Era inscritto nelle parole
mentre il fiato né dava sfogo
meglio andarsene che restare
era i culmine del suo parlare.
Doveva essere incoronato imperatore
forse Re o forse segretario Generale.
Fu già Camerlengo del conclave
già Presidente già commissario già liquidatore.
Triunvirato unigenito dell’aria vasta
pontificato breve di una torta senza la crosta.
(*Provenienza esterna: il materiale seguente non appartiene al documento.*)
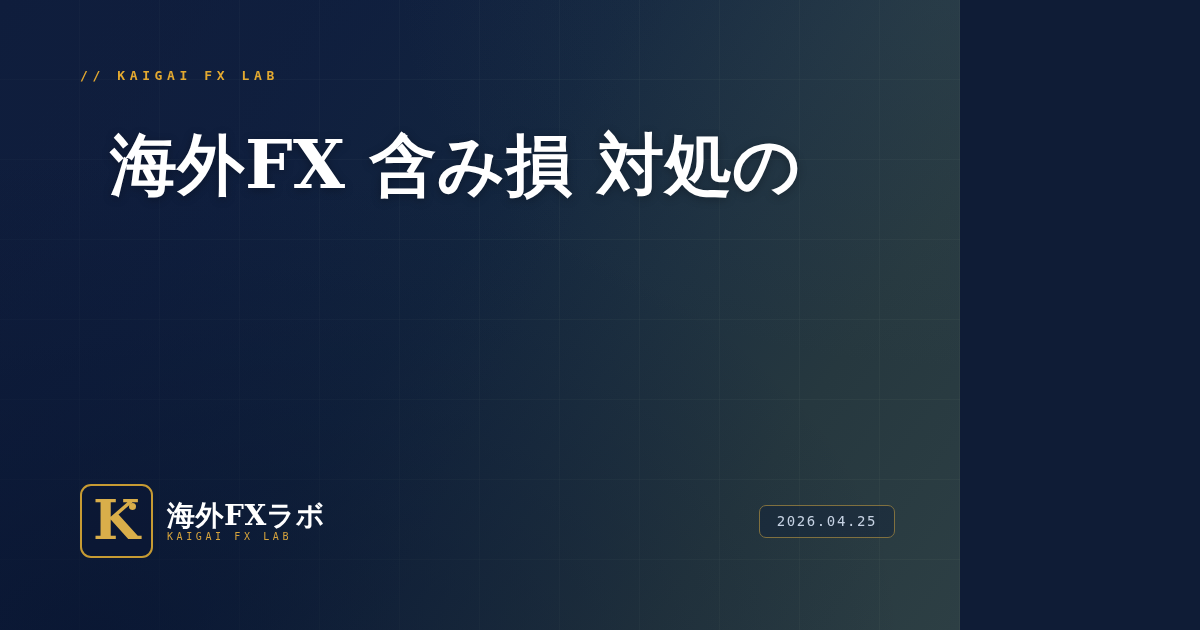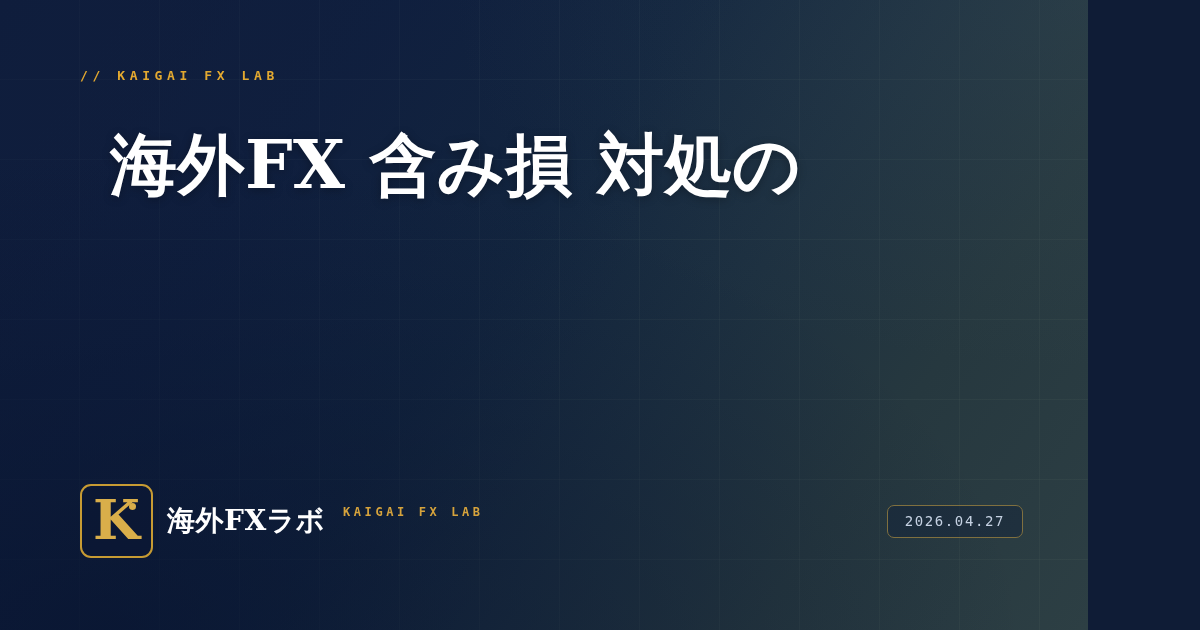"// KAIGAI FX LAB" .canvas { width: 1088px -> 960px }
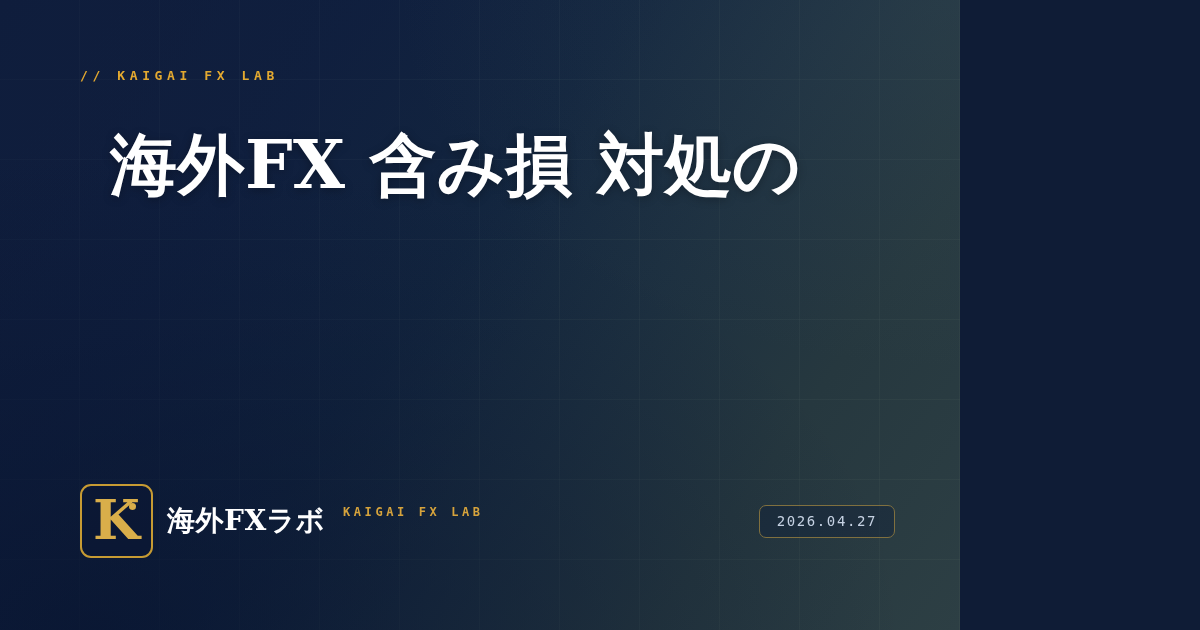"海外FXラボ" .brand-text { flex-direction: row -> column; gap: 18px -> 0 }
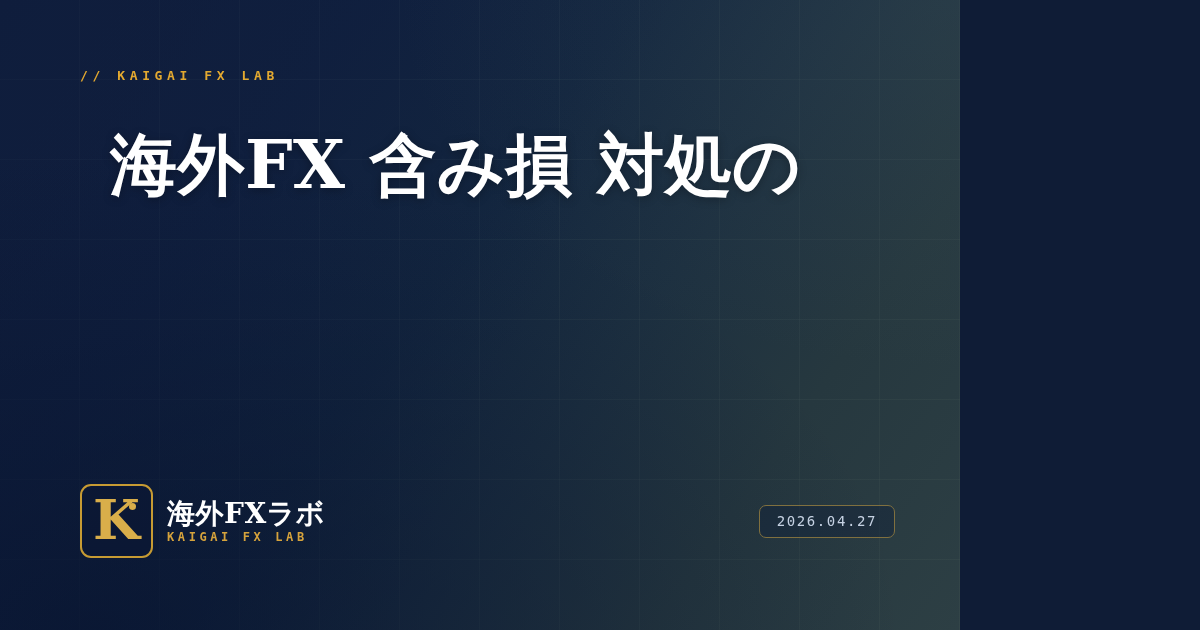"2026.04.27" div.date-badge { text: 2026.04.27 -> 2026.04.25 }
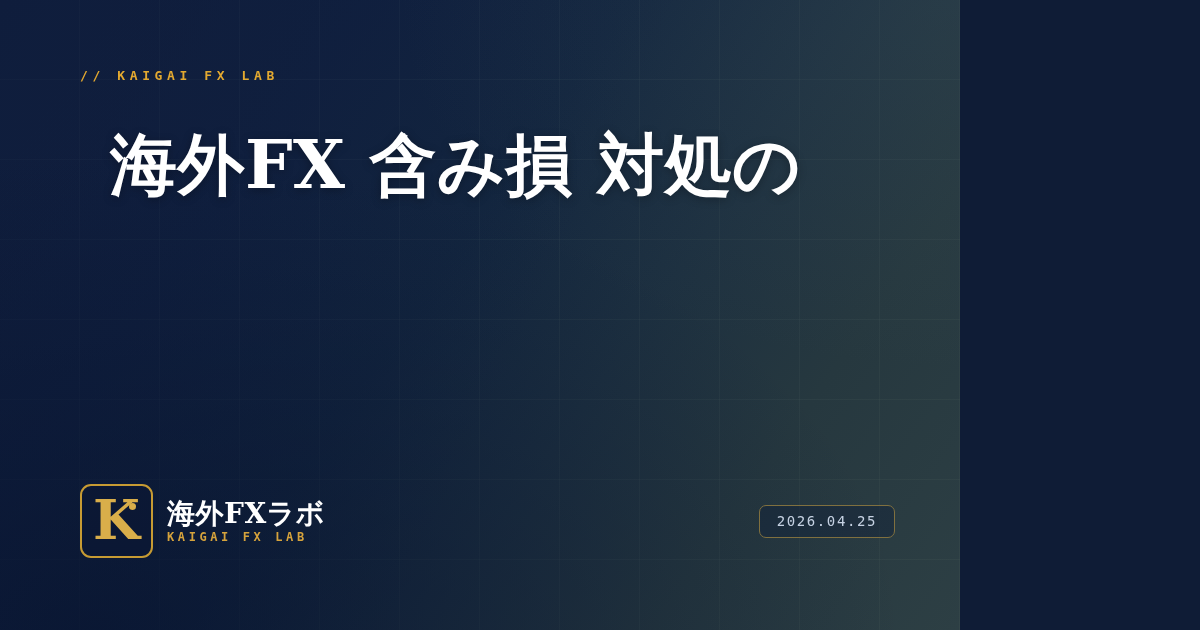"KAIGAI FX LAB" .brand-en { font-size: 12px -> 10px; font-weight: 700 -> 400 }
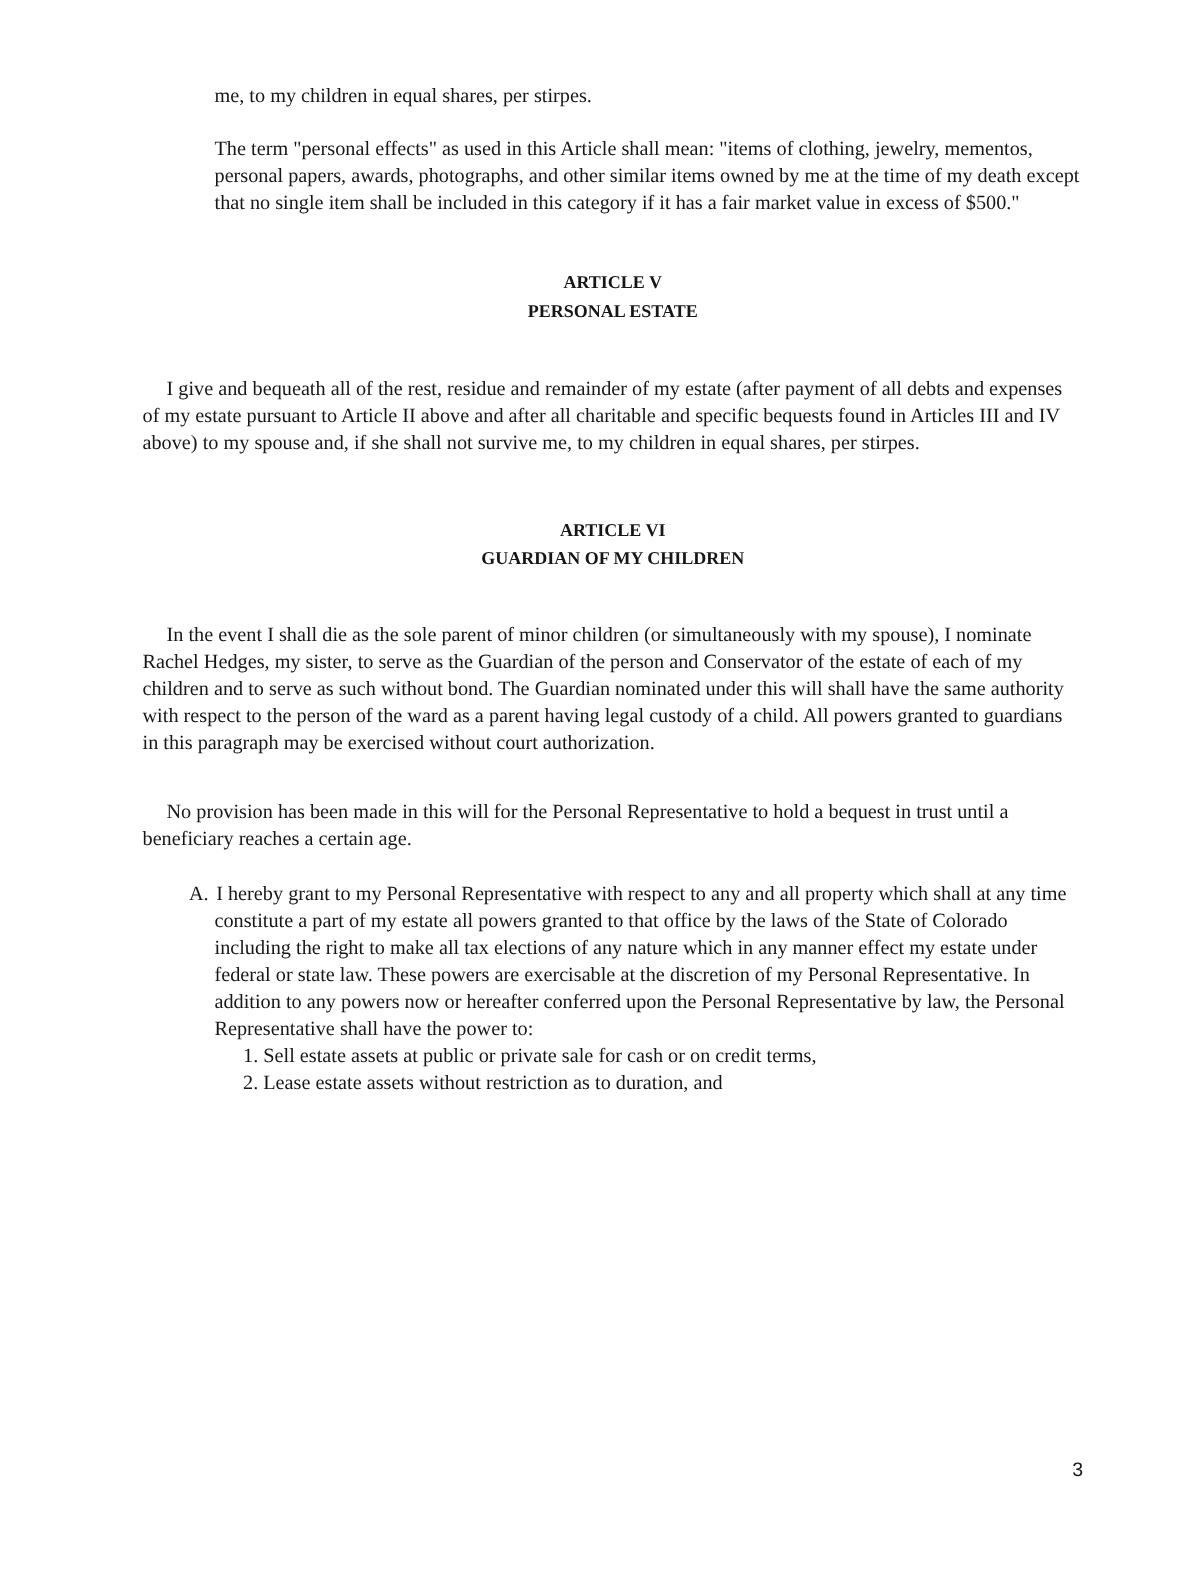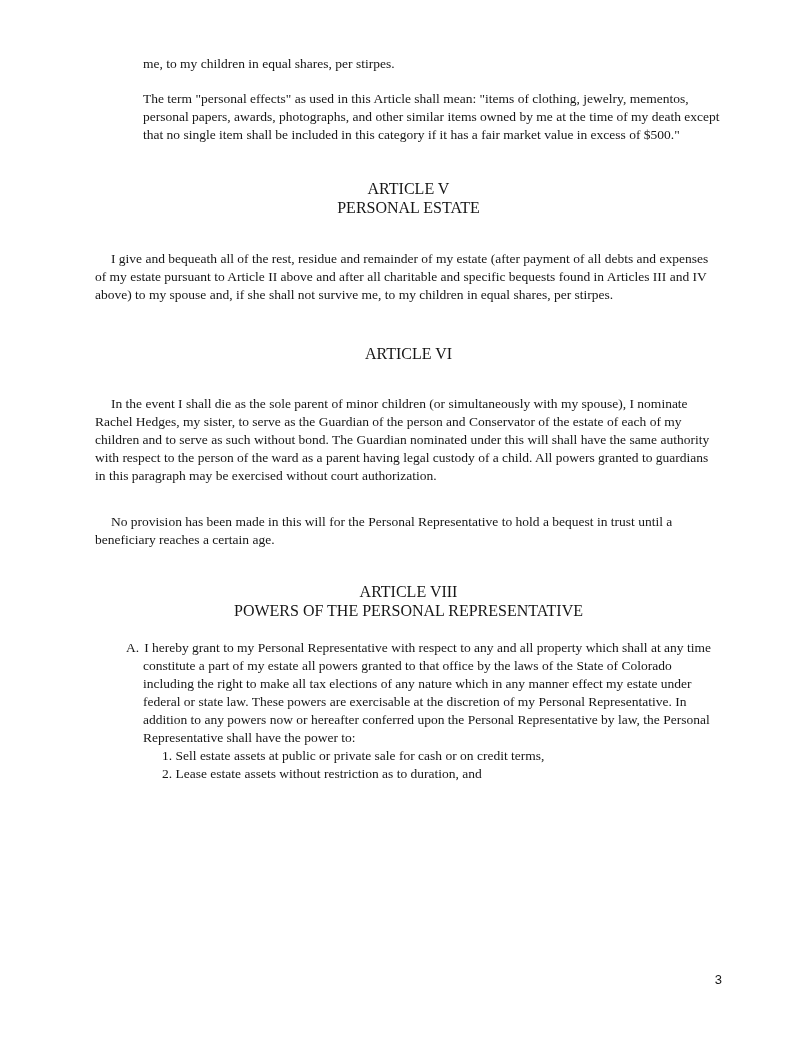"ARTICLE V" .article-heading { font-size: 16px -> 12px; font-weight: normal -> bold }
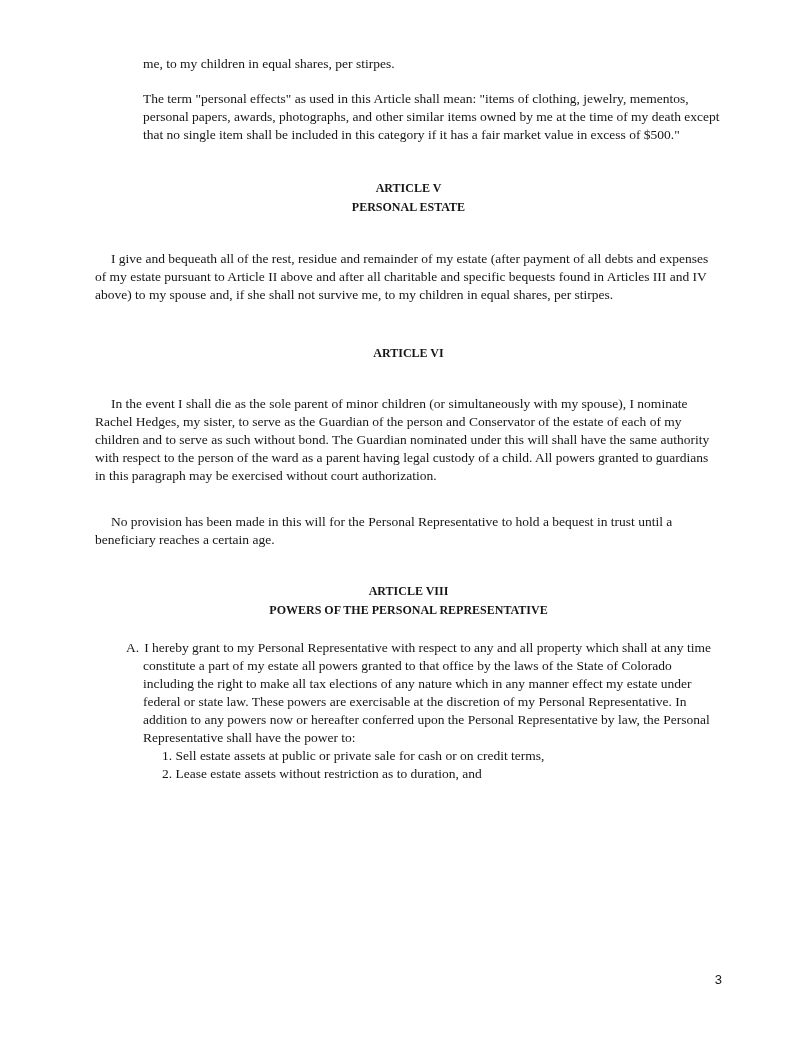"GUARDIAN OF MY CHILDREN" span { html: none -> <span>GUARDIAN OF MY CHILDREN</span> }
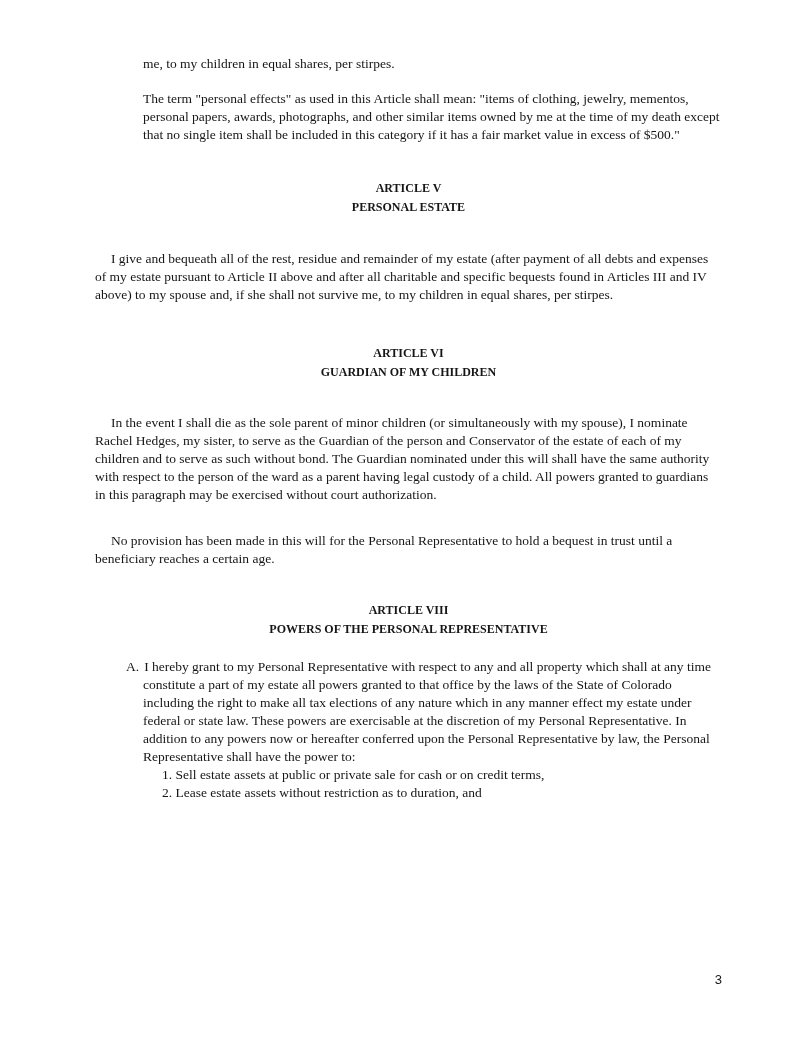"ARTICLE VIII" h2.article-heading { html: <h2> <span>ARTICLE VIII</span> <span>POWERS OF THE PERSONAL REPRESENTATIVE</span> </h2> -> none }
Si confonde nel popolo proletario
dentro la sua narrativa di plastilina
i giocattoli né fanno da corollario
mentre si tuffa dentro la sua apolide piscina.
Doveva andare per investitura d’incarico
in ogni caso trovare collocazione
sedersi alle ambite poltrone
al di là del ponte è andato in panico.
Uno con il suo Io e gli altri con il solo cazzo,
trattati come spazzatura da ramazzo
respirano vita pure se buttati in fondo al pozzo
rimangono destini che pagano il loro prezzo.
La storia di un Io, non lascia storia
se usa quella degli altri senza memoria.
Non lascia eredi, nessun figlio putativo
la genealogia con lui si conclude;
né c’è stato un prima né un dopo,
c’è stato solo lui con il suo scopo.
Chi ha saputo gonfiare il salvagente
a chi gliel’hanno bucato
a chi c’hanno gonfiato dentro l’elio
chi lo ha usato per il solo frangente.
Per chi ha potuto rubargli del sapere
un lascito ha lasciato senza volerlo
in purgatorio lo ha introdotto per tacerlo
il giusto posto per non doverlo più pensare.